> [WHAT TO PRODUCE]: The answer is the exact run of lines in the listing below from the line containing "font-size: 21px ->" up to and including the line containing "color: #701a75 ->", with pictures removed.

> [PROVIDED RECORDS]:
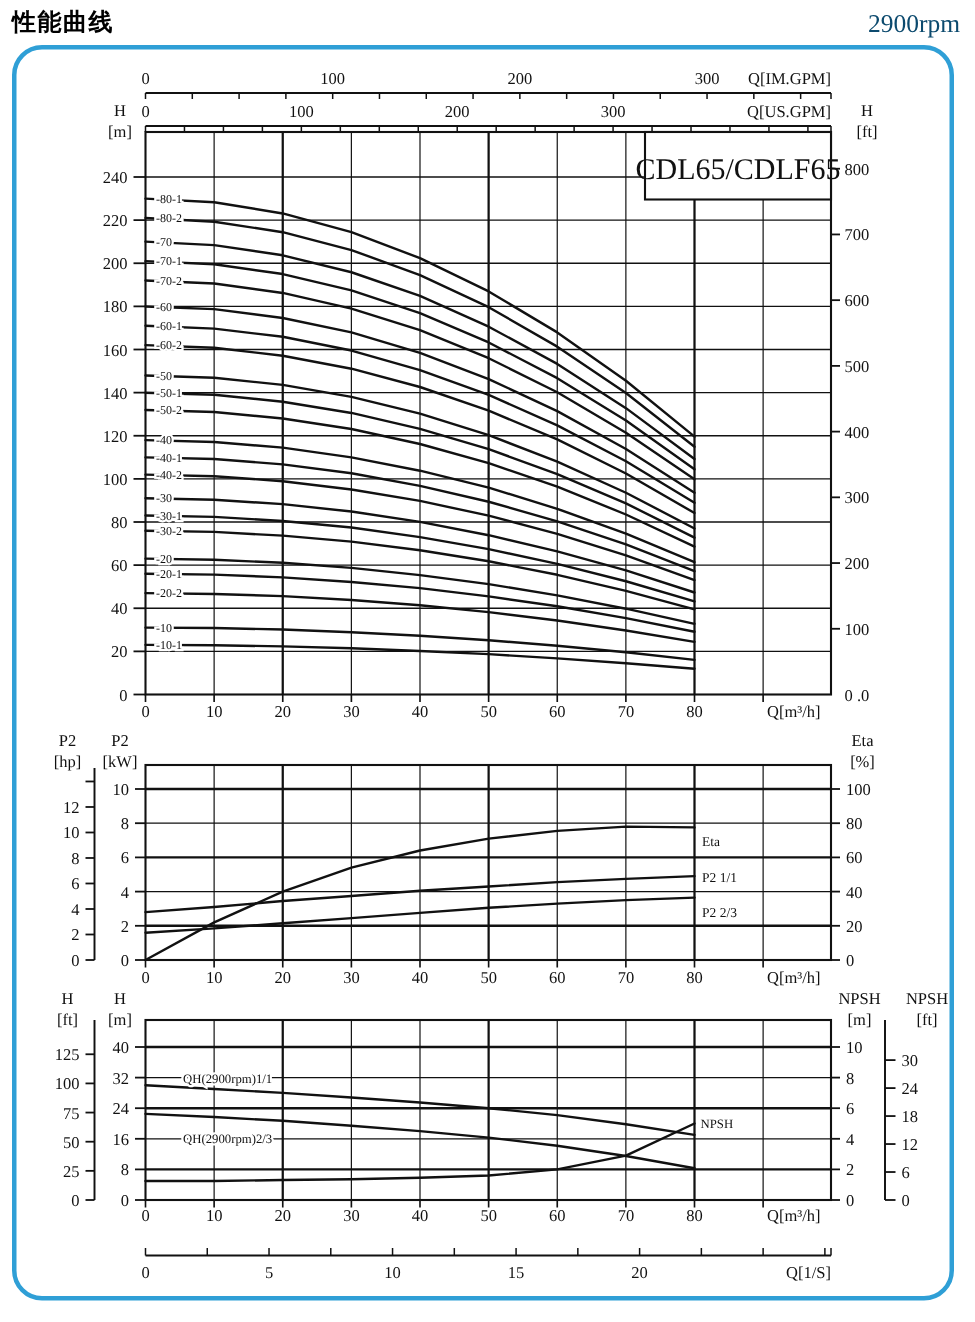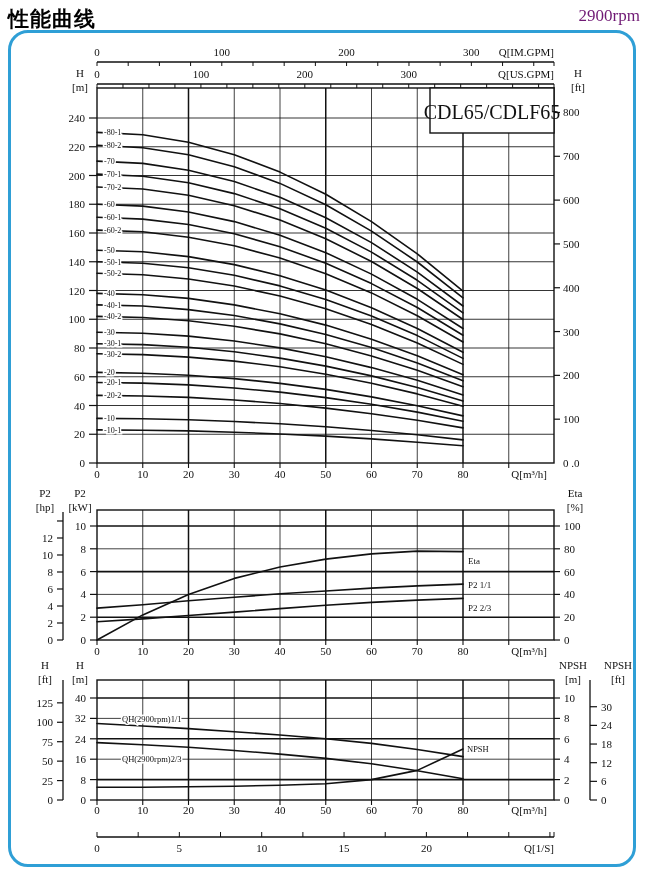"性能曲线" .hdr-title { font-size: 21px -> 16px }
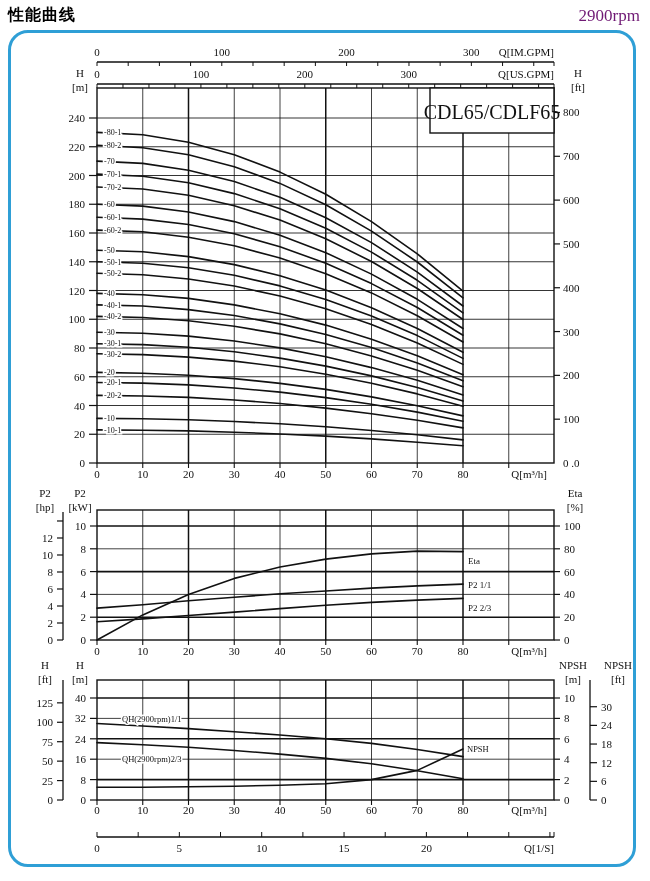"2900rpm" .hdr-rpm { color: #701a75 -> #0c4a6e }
--
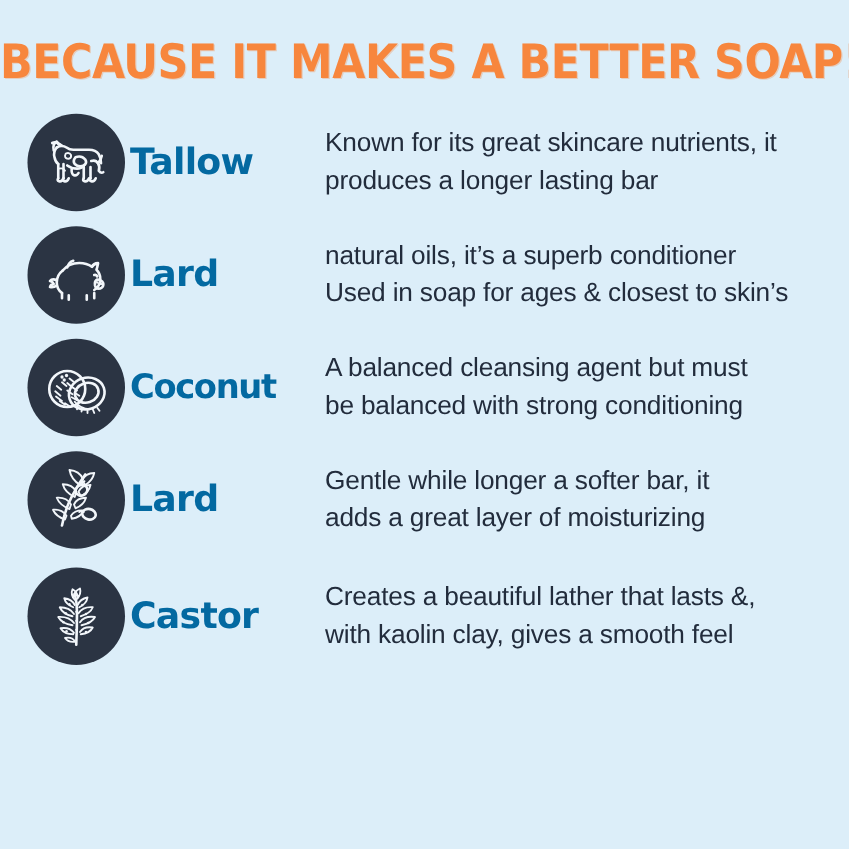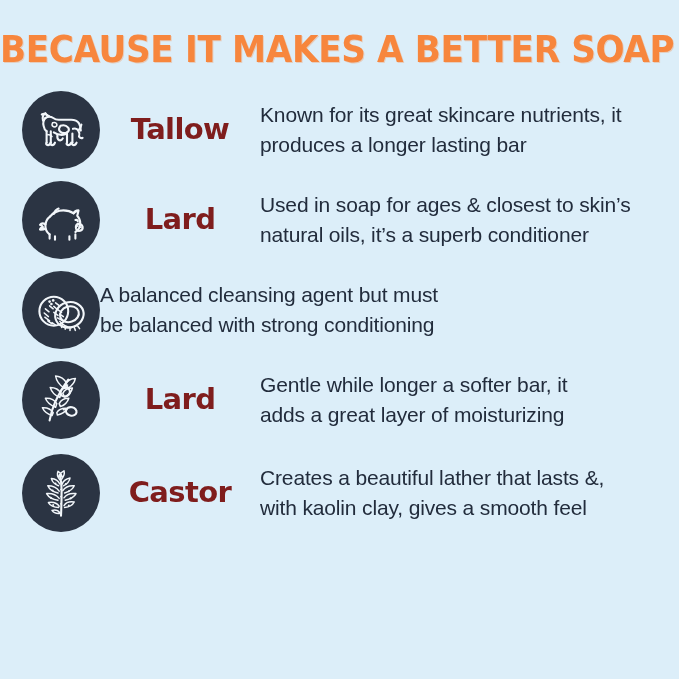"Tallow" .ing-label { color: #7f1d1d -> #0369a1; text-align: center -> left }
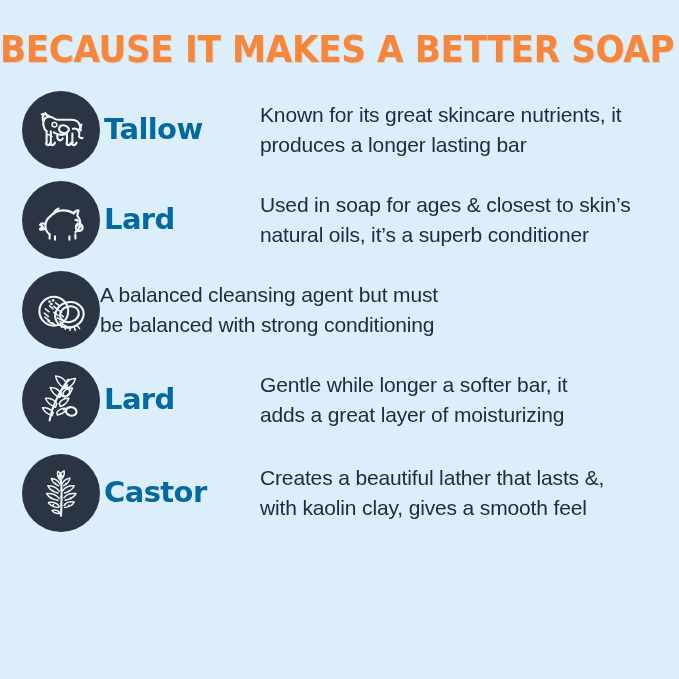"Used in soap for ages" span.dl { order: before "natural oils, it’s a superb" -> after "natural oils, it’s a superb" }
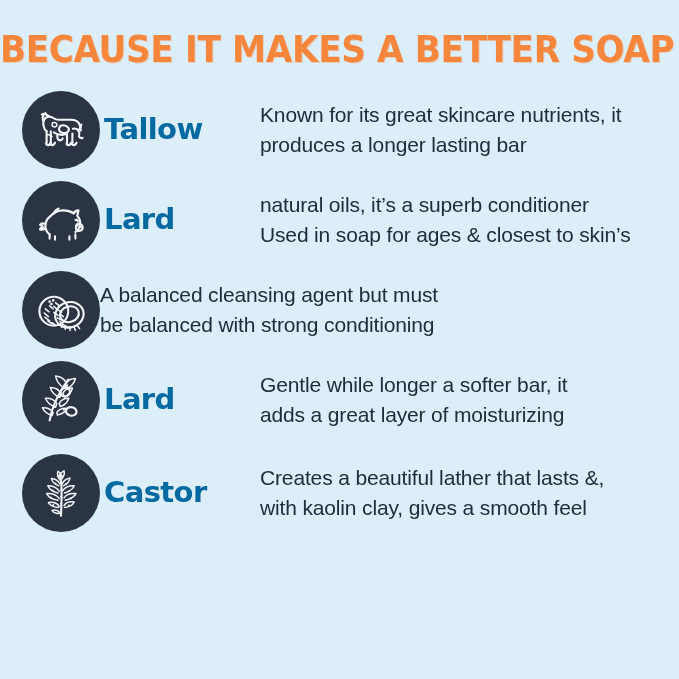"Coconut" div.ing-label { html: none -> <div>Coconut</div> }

> [EXERCISE RESULT]:
"性能曲线" .hdr-title { font-size: 21px -> 16px }
"2900rpm" .hdr-rpm { color: #701a75 -> #0c4a6e }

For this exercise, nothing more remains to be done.